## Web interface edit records
##############################

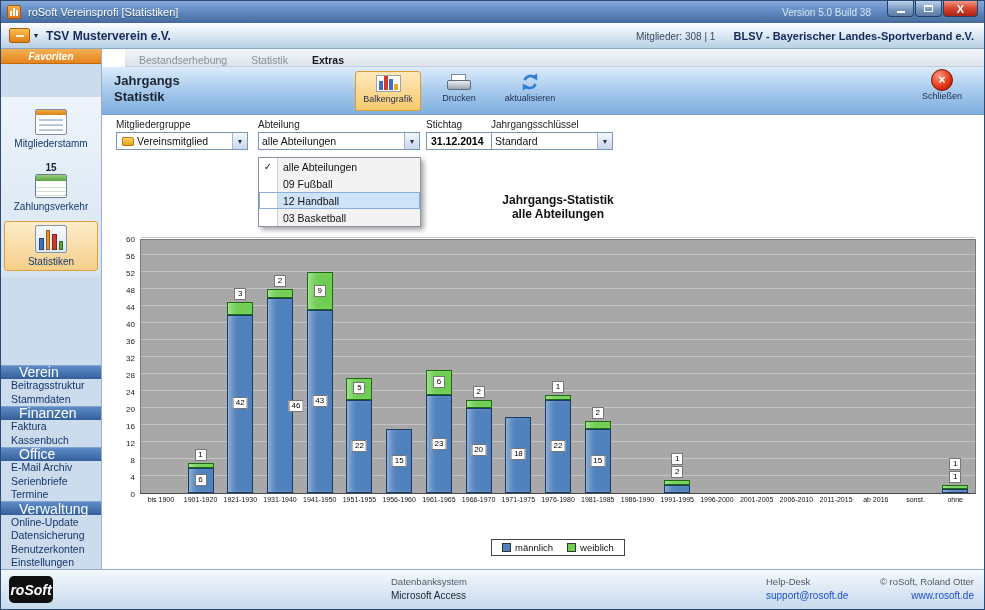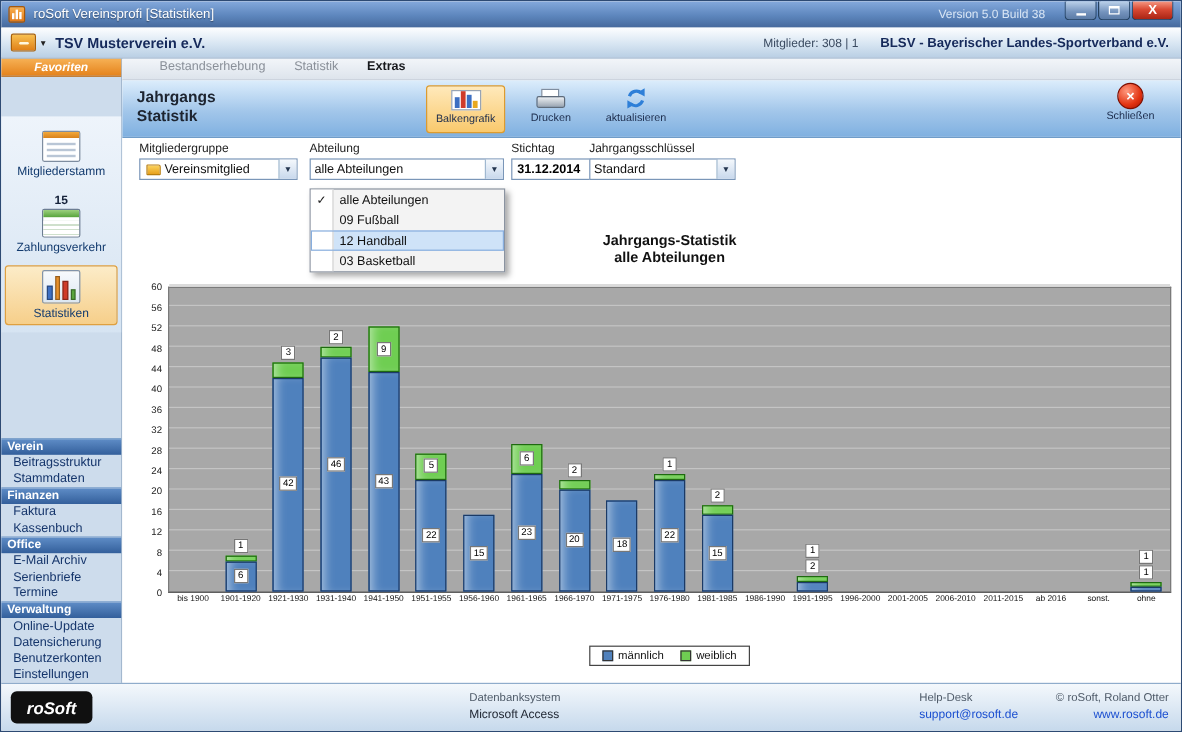--- a/index.html
+++ b/index.html
@@ -54,27 +54,27 @@
   .ic-pay::before { content:""; position:absolute; top:0; left:0; right:0; height:6px; background:linear-gradient(#9cd07e,#58a43c); }
   .ic-pay::after { content:""; position:absolute; top:9px; left:0; right:0; bottom:0;
     background:repeating-linear-gradient(#fff 0 3px, #cfe0cc 3px 4px); }
   .ic-stats { width:32px; height:28px; background:linear-gradient(#f7fafd,#dce7f2); border:1px solid #8294aa; border-radius:2px;
     display:flex; align-items:flex-end; justify-content:center; gap:2px; padding:2px 3px; }
   .ic-stats i { width:5px; display:block; border:1px solid rgba(0,0,0,.35); }
   .ic-stats i.b1 { height:12px; background:#3d6fc2; } .ic-stats i.b2 { height:20px; background:#e8912c; }
   .ic-stats i.b3 { height:16px; background:#cf3b2a; } .ic-stats i.b4 { height:9px; background:#58a43c; }
   .sections { margin-top:auto; }
   .side-header { height:14px; background:linear-gradient(#5e8cc6,#335f9b); border-top:1px solid #7fa3cc;
-    color:#fff; font-size:10px; font-weight:bold; padding-left:5px; display:flex; align-items:center; }
+    color:#fff; font-size:14px; font-weight:normal; padding-left:18px; display:flex; align-items:center; }
   .side-item { height:13.5px; font-size:10.5px; color:#15356b; padding-left:10px; display:flex; align-items:center; }
 
   
   .content { position:absolute; left:101px; top:48px; right:0; bottom:40px; background:#fff; }
   .menubar { height:18px; background:linear-gradient(#f2f5f9,#dde4ec); border-bottom:1px solid #c2cbd6;
-    display:flex; align-items:flex-start; padding-left:31px; gap:24px; font-size:10.5px; }
+    display:flex; align-items:flex-end; padding-left:14px; gap:24px; font-size:10.5px;margin-left:23px; }
   .menu-dim { color:#8a9099; } .menu-strong { color:#16181c; font-weight:bold; }
 
   .hdr { position:absolute; top:18px; left:0; right:0; height:48px;
     background:linear-gradient(#dcedfc,#a2c6ea 55%,#7fb0e0); border-bottom:1px solid #6f9cc8; }
   .hdr-title { position:absolute; left:12px; top:6px; font-size:13px; font-weight:bold; color:#1d2430; line-height:16px; }
   .tool-btn { position:absolute; top:4px; display:flex; flex-direction:column; align-items:center; justify-content:flex-start;
     font-size:9px; color:#1c2c4c; }
   .ico-box { height:22px; display:flex; align-items:center; justify-content:center; }
   .btn-balken { left:253px; width:66px; height:40px; background:linear-gradient(#ffe9bb,#f9c96d); border:1px solid #dd9b2e; border-radius:3px; }
   .btn-drucken { left:330px; width:54px; height:40px; }
@@ -142,21 +142,21 @@
   .xlab { position:absolute; top:calc(100% + 3px); left:-8px; right:-8px; text-align:center; font-size:7px; color:#111; white-space:nowrap; }
   .legend-row { margin-top:44px; margin-left:26px; text-align:center; }
   .legend-box { display:inline-flex; gap:14px; border:1px solid #444; background:#fff; padding:2px 10px; align-items:center; }
   .lg-item { display:flex; align-items:center; gap:4px; font-size:9.5px; color:#111; }
   .lg-sq { width:9px; height:9px; border:1px solid #333; }
   .chart-footer { margin-top:12px; margin-left:26px; text-align:center; font-weight:bold; font-size:15px; color:#111; }
 
   
   .statusbar { position:absolute; left:0; right:0; bottom:0; height:40px;
     background:linear-gradient(#f4f8fc,#c6d9ec); border-top:1px solid #8faccb; }
-  .logo { position:absolute; left:8px; top:6px; width:68px; height:27px; background:#101010; color:#fff; border-radius:5px;
+  .logo { position:absolute; left:8px; top:6px; width:44px; height:27px; background:#101010; color:#fff; border-radius:5px;
     font-style:italic; font-weight:bold; font-size:14px; display:flex; align-items:center; justify-content:center; }
   .sb-col { position:absolute; top:6px; }
   .sb-label { font-size:9.5px; color:#4e5a68; }
   .sb-value { font-size:10px; color:#1d2430; margin-top:3px; }
   .sb-link { color:#1b4fd0; }
   .c1 { left:115px; } .c2 { left:390px; } .c3 { left:765px; } .c4 { right:10px; text-align:right; }
 </style>
 </head>
 <body>
 
@@ -393,21 +393,21 @@
                   </div>
                   <div class="dlabel" style="bottom: 83.75px;">42</div>
                   <div class="dlabel" style="bottom: 193.25px;">3</div>
                   <div class="xlab">1921-1930</div>
                 </div>
                 <div class="bar-group">
                   <div class="bar-stack">
                     <div class="seg male" style="height: 195.5px; background: rgb(79, 129, 189);"></div>
                     <div class="seg female" style="height: 8.5px; background: rgb(111, 206, 82);"></div>
                   </div>
-                  <div class="dlabel" style="bottom: 100px;">46</div>
+                  <div class="dlabel" style="bottom: 81px; margin-left: 16px;">46</div>
                   <div class="dlabel" style="bottom: 206px;">2</div>
                   <div class="xlab">1931-1940</div>
                 </div>
                 <div class="bar-group">
                   <div class="bar-stack">
                     <div class="seg male" style="height: 182.75px; background: rgb(79, 129, 189);"></div>
                     <div class="seg female" style="height: 38.25px; background: rgb(111, 206, 82);"></div>
                   </div>
                   <div class="dlabel" style="bottom: 85.875px;">43</div>
                   <div class="dlabel" style="bottom: 196.375px;">9</div>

##############################

## WORK INSTRUCTIONS
Produce a verbatim copy of all records, minus pictures.

## ANSWER SPACE
--- a/index.html
+++ b/index.html
@@ -54,27 +54,27 @@
   .ic-pay::before { content:""; position:absolute; top:0; left:0; right:0; height:6px; background:linear-gradient(#9cd07e,#58a43c); }
   .ic-pay::after { content:""; position:absolute; top:9px; left:0; right:0; bottom:0;
     background:repeating-linear-gradient(#fff 0 3px, #cfe0cc 3px 4px); }
   .ic-stats { width:32px; height:28px; background:linear-gradient(#f7fafd,#dce7f2); border:1px solid #8294aa; border-radius:2px;
     display:flex; align-items:flex-end; justify-content:center; gap:2px; padding:2px 3px; }
   .ic-stats i { width:5px; display:block; border:1px solid rgba(0,0,0,.35); }
   .ic-stats i.b1 { height:12px; background:#3d6fc2; } .ic-stats i.b2 { height:20px; background:#e8912c; }
   .ic-stats i.b3 { height:16px; background:#cf3b2a; } .ic-stats i.b4 { height:9px; background:#58a43c; }
   .sections { margin-top:auto; }
   .side-header { height:14px; background:linear-gradient(#5e8cc6,#335f9b); border-top:1px solid #7fa3cc;
-    color:#fff; font-size:10px; font-weight:bold; padding-left:5px; display:flex; align-items:center; }
+    color:#fff; font-size:14px; font-weight:normal; padding-left:18px; display:flex; align-items:center; }
   .side-item { height:13.5px; font-size:10.5px; color:#15356b; padding-left:10px; display:flex; align-items:center; }
 
   
   .content { position:absolute; left:101px; top:48px; right:0; bottom:40px; background:#fff; }
   .menubar { height:18px; background:linear-gradient(#f2f5f9,#dde4ec); border-bottom:1px solid #c2cbd6;
-    display:flex; align-items:flex-start; padding-left:31px; gap:24px; font-size:10.5px; }
+    display:flex; align-items:flex-end; padding-left:14px; gap:24px; font-size:10.5px;margin-left:23px; }
   .menu-dim { color:#8a9099; } .menu-strong { color:#16181c; font-weight:bold; }
 
   .hdr { position:absolute; top:18px; left:0; right:0; height:48px;
     background:linear-gradient(#dcedfc,#a2c6ea 55%,#7fb0e0); border-bottom:1px solid #6f9cc8; }
   .hdr-title { position:absolute; left:12px; top:6px; font-size:13px; font-weight:bold; color:#1d2430; line-height:16px; }
   .tool-btn { position:absolute; top:4px; display:flex; flex-direction:column; align-items:center; justify-content:flex-start;
     font-size:9px; color:#1c2c4c; }
   .ico-box { height:22px; display:flex; align-items:center; justify-content:center; }
   .btn-balken { left:253px; width:66px; height:40px; background:linear-gradient(#ffe9bb,#f9c96d); border:1px solid #dd9b2e; border-radius:3px; }
   .btn-drucken { left:330px; width:54px; height:40px; }
@@ -142,21 +142,21 @@
   .xlab { position:absolute; top:calc(100% + 3px); left:-8px; right:-8px; text-align:center; font-size:7px; color:#111; white-space:nowrap; }
   .legend-row { margin-top:44px; margin-left:26px; text-align:center; }
   .legend-box { display:inline-flex; gap:14px; border:1px solid #444; background:#fff; padding:2px 10px; align-items:center; }
   .lg-item { display:flex; align-items:center; gap:4px; font-size:9.5px; color:#111; }
   .lg-sq { width:9px; height:9px; border:1px solid #333; }
   .chart-footer { margin-top:12px; margin-left:26px; text-align:center; font-weight:bold; font-size:15px; color:#111; }
 
   
   .statusbar { position:absolute; left:0; right:0; bottom:0; height:40px;
     background:linear-gradient(#f4f8fc,#c6d9ec); border-top:1px solid #8faccb; }
-  .logo { position:absolute; left:8px; top:6px; width:68px; height:27px; background:#101010; color:#fff; border-radius:5px;
+  .logo { position:absolute; left:8px; top:6px; width:44px; height:27px; background:#101010; color:#fff; border-radius:5px;
     font-style:italic; font-weight:bold; font-size:14px; display:flex; align-items:center; justify-content:center; }
   .sb-col { position:absolute; top:6px; }
   .sb-label { font-size:9.5px; color:#4e5a68; }
   .sb-value { font-size:10px; color:#1d2430; margin-top:3px; }
   .sb-link { color:#1b4fd0; }
   .c1 { left:115px; } .c2 { left:390px; } .c3 { left:765px; } .c4 { right:10px; text-align:right; }
 </style>
 </head>
 <body>
 
@@ -393,21 +393,21 @@
                   </div>
                   <div class="dlabel" style="bottom: 83.75px;">42</div>
                   <div class="dlabel" style="bottom: 193.25px;">3</div>
                   <div class="xlab">1921-1930</div>
                 </div>
                 <div class="bar-group">
                   <div class="bar-stack">
                     <div class="seg male" style="height: 195.5px; background: rgb(79, 129, 189);"></div>
                     <div class="seg female" style="height: 8.5px; background: rgb(111, 206, 82);"></div>
                   </div>
-                  <div class="dlabel" style="bottom: 100px;">46</div>
+                  <div class="dlabel" style="bottom: 81px; margin-left: 16px;">46</div>
                   <div class="dlabel" style="bottom: 206px;">2</div>
                   <div class="xlab">1931-1940</div>
                 </div>
                 <div class="bar-group">
                   <div class="bar-stack">
                     <div class="seg male" style="height: 182.75px; background: rgb(79, 129, 189);"></div>
                     <div class="seg female" style="height: 38.25px; background: rgb(111, 206, 82);"></div>
                   </div>
                   <div class="dlabel" style="bottom: 85.875px;">43</div>
                   <div class="dlabel" style="bottom: 196.375px;">9</div>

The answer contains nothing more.